----- Provided entries

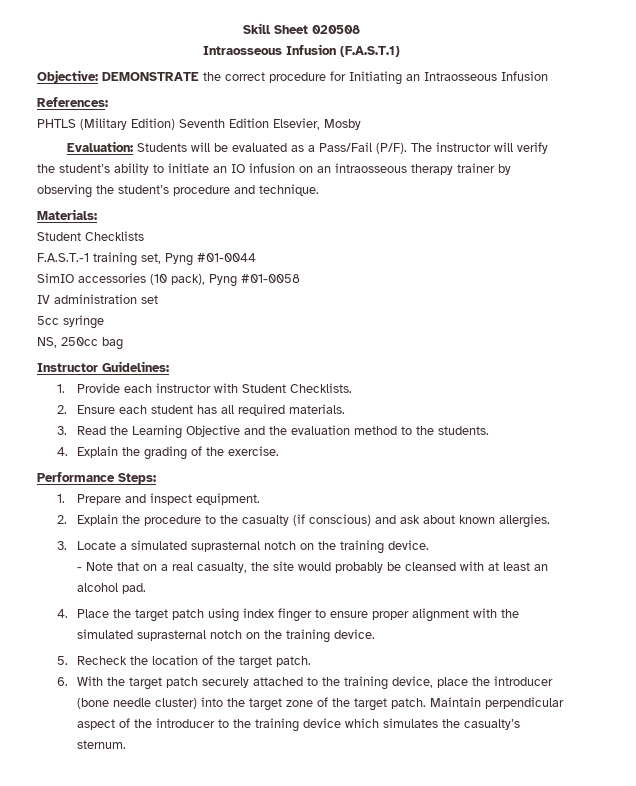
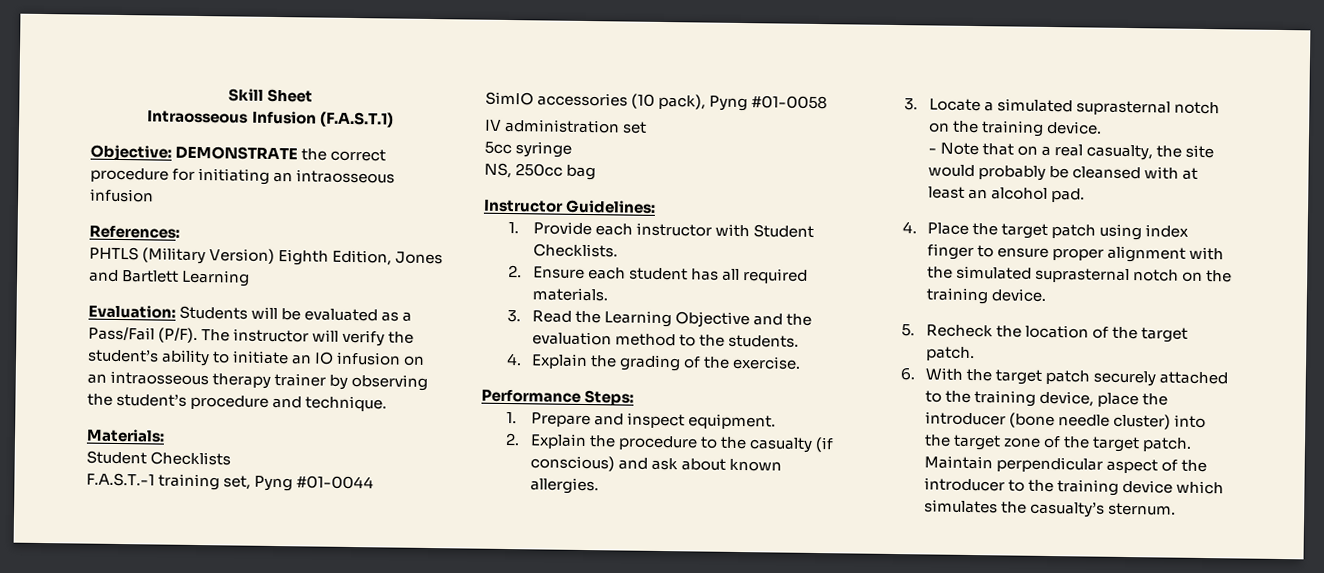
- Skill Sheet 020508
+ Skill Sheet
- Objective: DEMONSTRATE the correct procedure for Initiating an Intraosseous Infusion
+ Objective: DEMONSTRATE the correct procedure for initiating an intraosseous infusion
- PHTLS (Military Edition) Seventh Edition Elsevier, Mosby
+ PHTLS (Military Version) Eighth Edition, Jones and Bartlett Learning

----------
----- Provided entries

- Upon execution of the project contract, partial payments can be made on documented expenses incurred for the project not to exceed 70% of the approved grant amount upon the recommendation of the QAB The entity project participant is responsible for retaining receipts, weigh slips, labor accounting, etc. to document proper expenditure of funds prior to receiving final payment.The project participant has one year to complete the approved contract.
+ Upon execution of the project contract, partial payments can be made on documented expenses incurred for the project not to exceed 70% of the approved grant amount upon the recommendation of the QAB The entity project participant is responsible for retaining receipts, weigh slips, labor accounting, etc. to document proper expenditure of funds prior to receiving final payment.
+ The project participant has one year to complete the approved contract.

----------
----- Provided entries

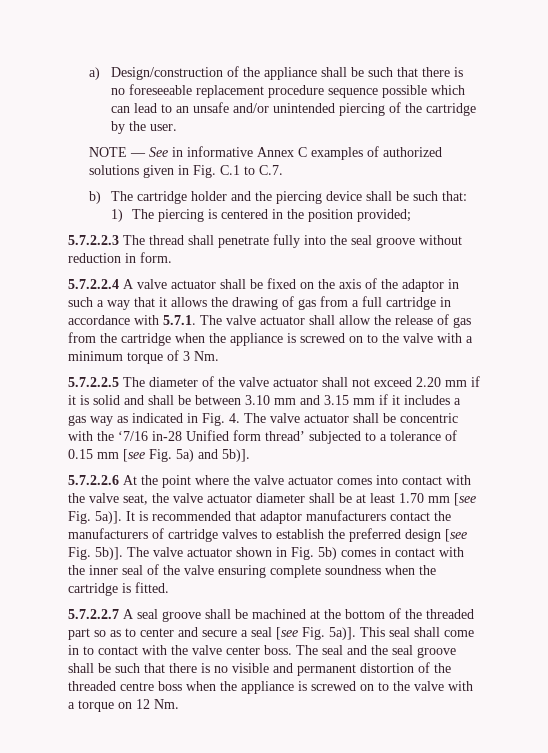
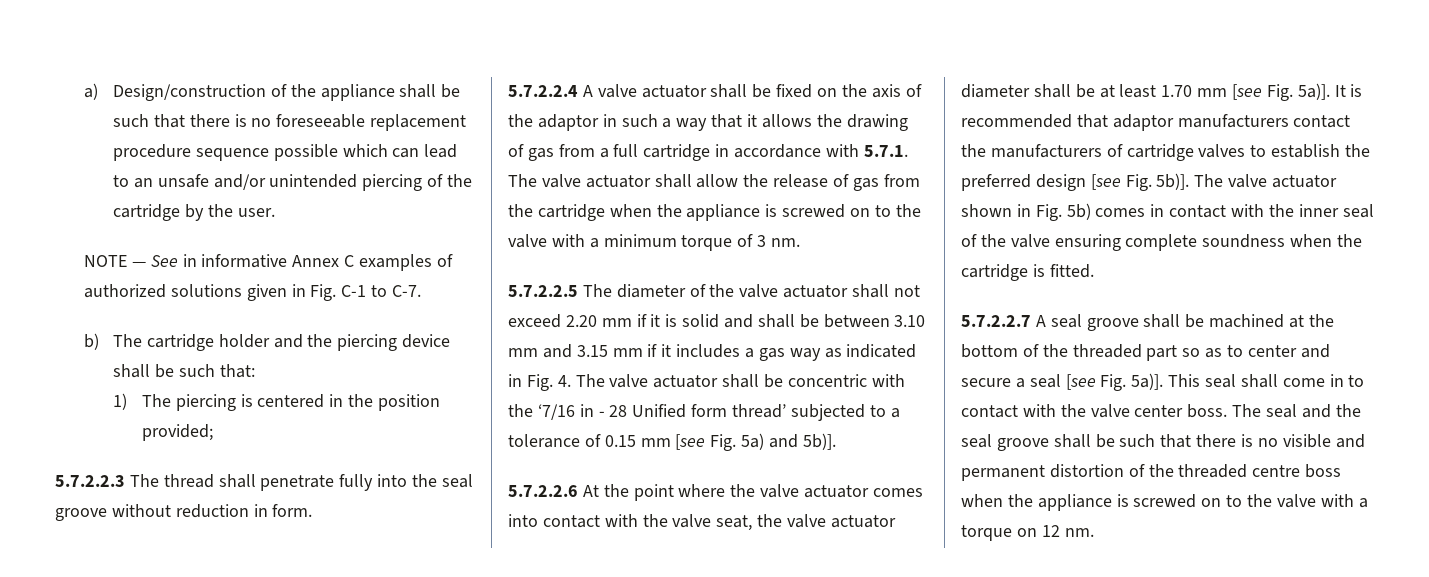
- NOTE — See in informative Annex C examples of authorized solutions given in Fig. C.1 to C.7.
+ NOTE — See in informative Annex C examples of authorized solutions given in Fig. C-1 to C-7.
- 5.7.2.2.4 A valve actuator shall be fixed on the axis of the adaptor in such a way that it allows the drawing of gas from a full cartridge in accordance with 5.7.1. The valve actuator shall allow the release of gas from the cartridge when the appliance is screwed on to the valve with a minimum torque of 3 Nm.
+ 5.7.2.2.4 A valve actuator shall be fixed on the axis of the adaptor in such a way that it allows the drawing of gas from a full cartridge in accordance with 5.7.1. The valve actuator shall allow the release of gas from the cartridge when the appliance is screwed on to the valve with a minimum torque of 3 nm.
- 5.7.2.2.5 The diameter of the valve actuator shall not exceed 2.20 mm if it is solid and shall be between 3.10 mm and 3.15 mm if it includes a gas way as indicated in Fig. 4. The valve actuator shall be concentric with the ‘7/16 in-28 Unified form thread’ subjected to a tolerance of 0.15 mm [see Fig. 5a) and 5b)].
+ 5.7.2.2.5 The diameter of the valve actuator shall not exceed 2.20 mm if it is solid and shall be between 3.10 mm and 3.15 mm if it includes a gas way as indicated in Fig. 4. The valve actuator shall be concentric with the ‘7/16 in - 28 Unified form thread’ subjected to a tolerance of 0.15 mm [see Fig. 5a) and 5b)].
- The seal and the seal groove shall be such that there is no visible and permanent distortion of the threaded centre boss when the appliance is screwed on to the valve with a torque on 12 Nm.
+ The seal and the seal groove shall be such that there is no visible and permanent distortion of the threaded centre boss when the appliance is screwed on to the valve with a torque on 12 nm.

----------

### Prompt
Go through the listing, and whenever a line contains the string "Annex", copy that line.

### Your solution
- NOTE — See in informative Annex C examples of authorized solutions given in Fig. C.1 to C.7.
+ NOTE — See in informative Annex C examples of authorized solutions given in Fig. C-1 to C-7.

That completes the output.